Given data:
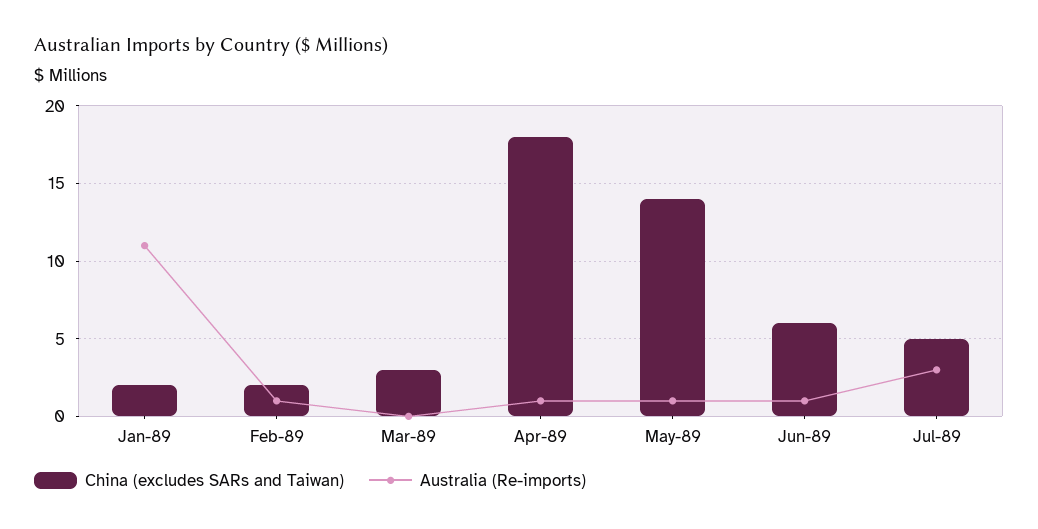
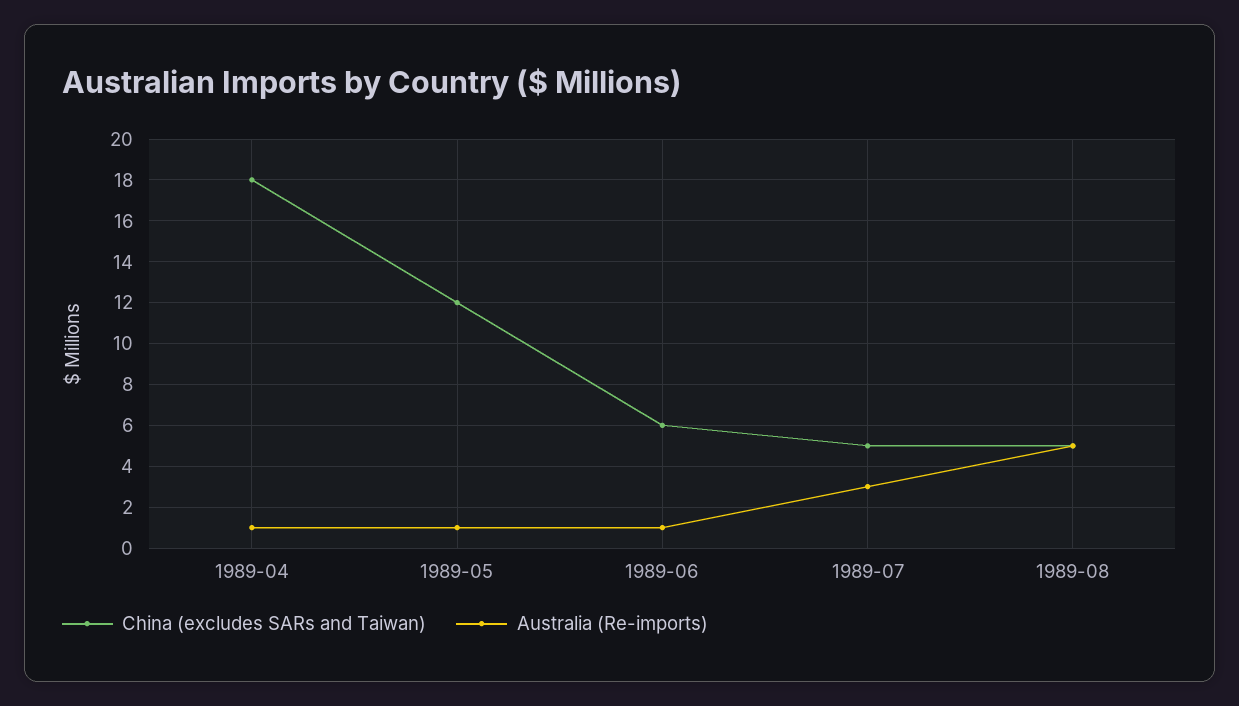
China (excludes SARs and Taiwan), Jan-89: 2 -> none
Australia (Re-imports), Jan-89: 11 -> none
China (excludes SARs and Taiwan), Feb-89: 2 -> none
Australia (Re-imports), Feb-89: 1 -> none
China (excludes SARs and Taiwan), Mar-89: 3 -> none
Australia (Re-imports), Mar-89: 0 -> none
China (excludes SARs and Taiwan), May-89: 14 -> 12
China (excludes SARs and Taiwan), 1989-08: none -> 5
Australia (Re-imports), 1989-08: none -> 5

Work instructions: The records above must be printed exactly; the pictures stay out.

Solution to this task:
China (excludes SARs and Taiwan), Jan-89: 2 -> none
Australia (Re-imports), Jan-89: 11 -> none
China (excludes SARs and Taiwan), Feb-89: 2 -> none
Australia (Re-imports), Feb-89: 1 -> none
China (excludes SARs and Taiwan), Mar-89: 3 -> none
Australia (Re-imports), Mar-89: 0 -> none
China (excludes SARs and Taiwan), May-89: 14 -> 12
China (excludes SARs and Taiwan), 1989-08: none -> 5
Australia (Re-imports), 1989-08: none -> 5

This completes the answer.